2.3 In order to overcome these drawbacks the present invention proposes an algorithm comprising the steps of:
- hashing: creating metadata comprising hash sums and
IP addresses;
- clustering: creating clusters and a cluster index
tree based on a degree of similarity;
- weighting: creating weights for the hash sums;
- summing up the hash sums;
- rating each message according to a rating of the
cluster to which the metadata of the message is
assigned.
3. Admissibility of the new requests
The claims of the Main Request and the First Auxiliary Request, which were filed for the first time with the statement of grounds of appeal, contain new features having basis only in the description and which could have been filed before the Examining Division. However, as the amendments are not complex and can be dealt with without considerable additional effort, the Board decided not to exercise its discretion under Article 12(4) RPBA 2007 to hold the new requests inadmissible.
4. Clarity
In claim 1 of both requests the variable k is not defined in the expression D = Sigma wj /k.
This formula is an essential feature of the invention.
k appears to be the number of weights being summed up. However, the description does not provide a direct and unambiguous disclosure for this fact. The corresponding passage in the description merely discloses that "[t]he sum here is formed over all wj corresponding to the hash sums in the tree of clusters that are matched by hash sums in the arriving set {h1; h2...hk} (see the last two lines of page 17 of the application as filed). Consequently, the Board is of the opinion that the requests do not comply with the requirements of Article 84 EPC.
5. Main Request - inventive step
5.1 Closest prior art
D5 was cited as prior art in the US procedure. D5 teaches in addition to the teachings of D1 weighting and taking IP addresses into account for the spam analysis. The Board considers D5 a better springboard for the problem and solution approach than D1 used by the Examining Division. D6 and D7 were cited by the Board and provide evidence of some concepts defined in the independent claims.
5.2 Difference
5.2.1 D5 discloses (wording of claim 1, comments added by the Board, references according to D5)
(A) a computer-implemented method for classification of electronic messages being email messages as spam or legitimate on a client mail server (paragraphs [0004], [0007]), the method comprising:
(B) receiving, by a computer processor (MADC 116, Figs. 1 and 3) of the client mail server, all electronic messages directed to different users who have email addresses registered on the client mail server (paragraphs [0004], [0007]);
(C) classifying the received electronic messages as legitimate or spam messages (paragraphs [0002], [0009], [0108], [0110]);
(D) identifying unknown messages that could not be classified as legitimate or spam (paragraphs [0009], [0010], [0108], [0110]);
(E) obtaining metadata of the unknown messages (paragraph [0179]),
(F) the metadata including at least a set of hash [deleted: sums] values for an unknown message ("mobile message content") and an IP address (paragraph [0106] mentions an "originating address" in an "IP based network" and therefore an "IP address") of a sender of the unknown message;
(L) classifying (paragraph [0108]) unknown messages as legitimate or spam based on message ratings (abstract, paragraph [0183] discloses different kind of filter criteria, e.g. messages suitable for a certain age or an address-specific filter in order to classify messages into legitimate and illegitimate messages).

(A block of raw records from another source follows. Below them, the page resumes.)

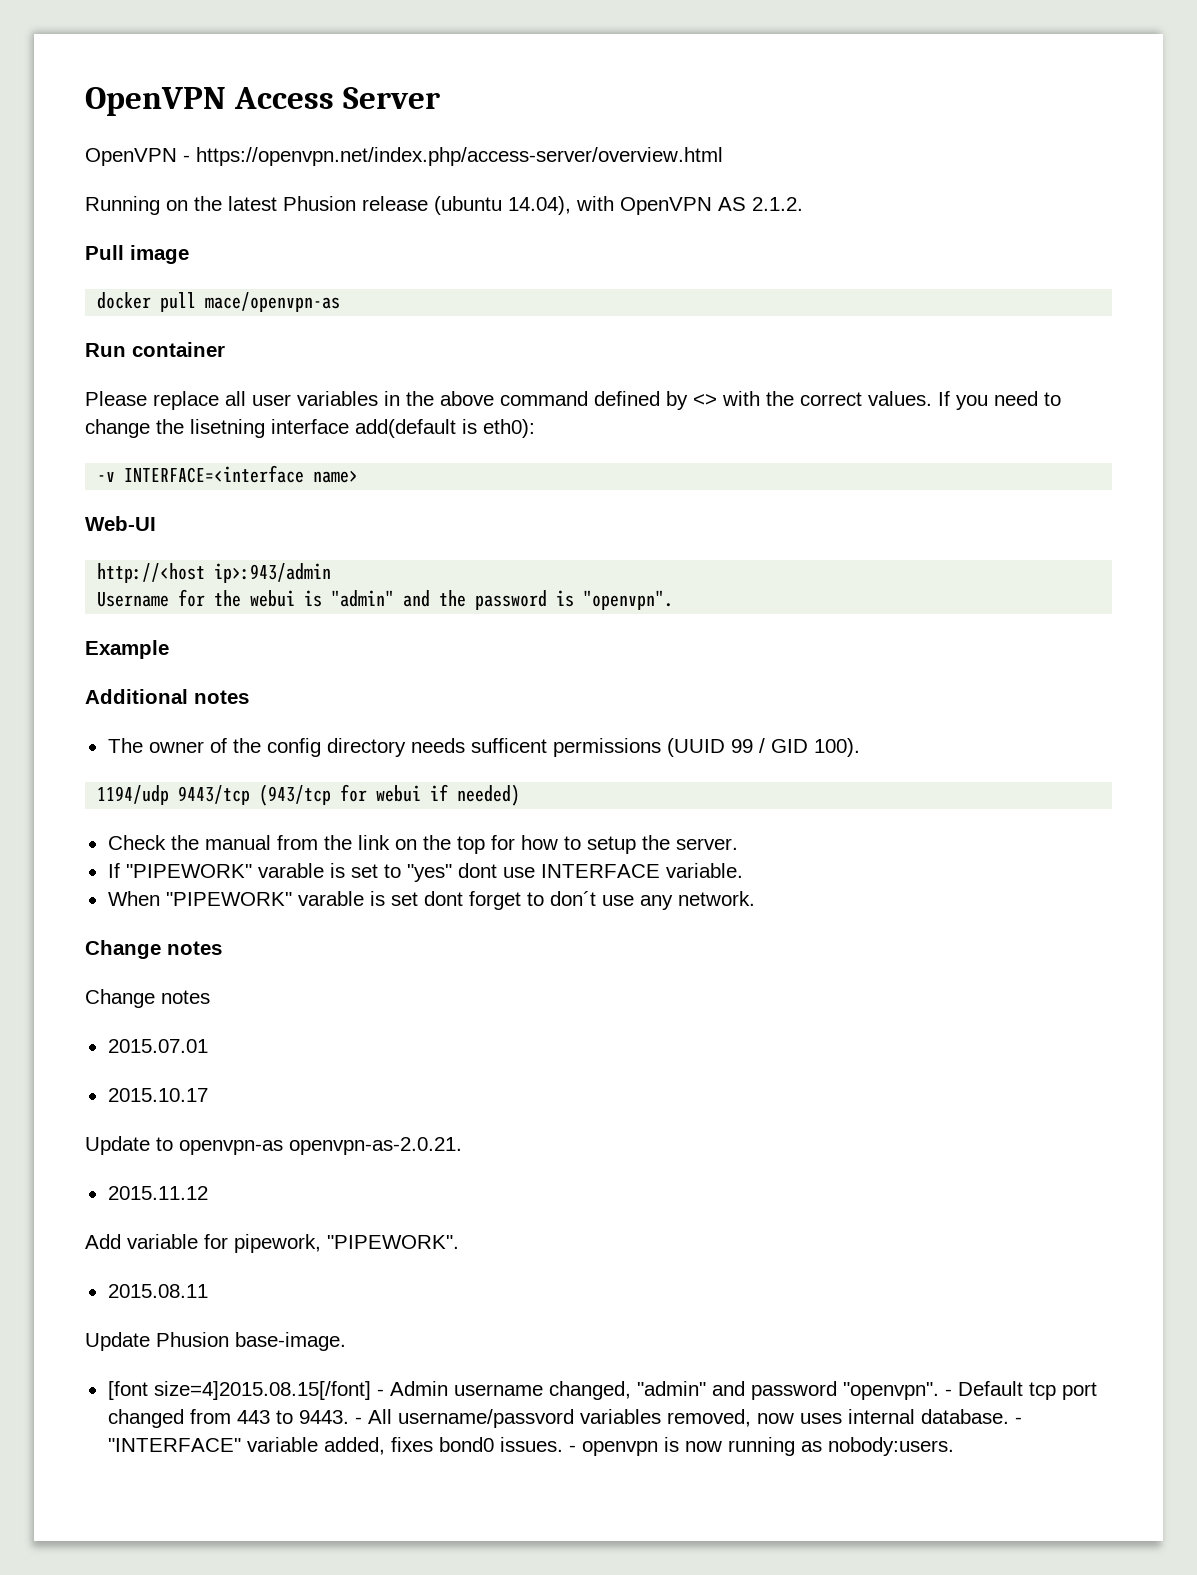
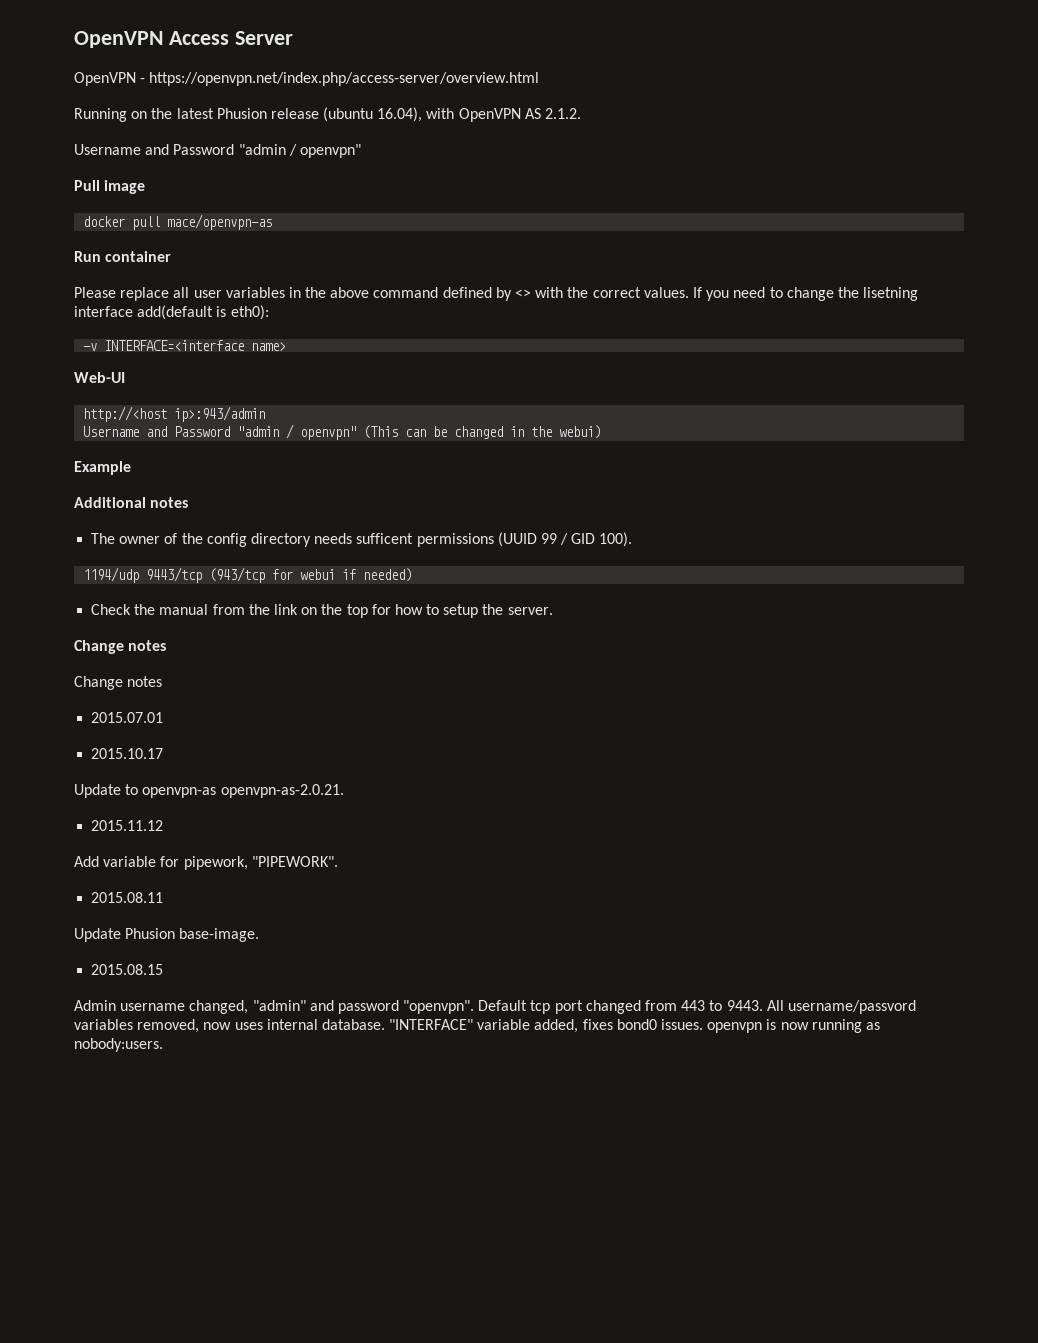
- Running on the latest Phusion release (ubuntu 14.04), with OpenVPN AS 2.1.2.
+ Running on the latest Phusion release (ubuntu 16.04), with OpenVPN AS 2.1.2.
+ Username and Password "admin / openvpn"
- Username for the webui is "admin" and the password is "openvpn".
+ Username and Password "admin / openvpn" (This can be changed in the webui)
- If "PIPEWORK" varable is set to "yes" dont use INTERFACE variable.
- When "PIPEWORK" varable is set dont forget to don´t use any network.
- [font size=4]2015.08.15[/font] - Admin username changed, "admin" and password "openvpn".
+ 2015.08.15
+ Admin username changed, "admin" and password "openvpn".
- - Default tcp port changed from 443 to 9443.
+ Default tcp port changed from 443 to 9443.
- - All username/passvord variables removed, now uses internal database.
+ All username/passvord variables removed, now uses internal database.
- - "INTERFACE" variable added, fixes bond0 issues. - openvpn is now running as nobody:users.
+ "INTERFACE" variable added, fixes bond0 issues. openvpn is now running as nobody:users.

5.2.2 D5 discloses in paragraph [0020], [0232] weighting and in paragraph [0183] rating the content of a message according to a content rating parameter value (classifying into legitimate and illegitimate messages, illegitimate messages are filtered out). D5 does not disclose the combination of Features (F) (part) to (K) relating to the algorithm of the spam filter.
5.3 Technical effect
5.3.1 The Examining Division argued that the subject-matter of Claim 1 defined essentially a method for classifying electronic messages in terms of a computer-implemented mathematical algorithm. With reference to T 1784/06, reasons 3.1.1, it was argued that a mathematical algorithm contributed to the technical character of a computer implemented method only in so far as it served a technical purpose. In the present case, the algorithm served the general purpose of classifying emails as legitimate or spam. Classification of emails was certainly useful for locating emails with a relevant cognitive content, but in the Examining Division's view it did not qualify as a technical purpose.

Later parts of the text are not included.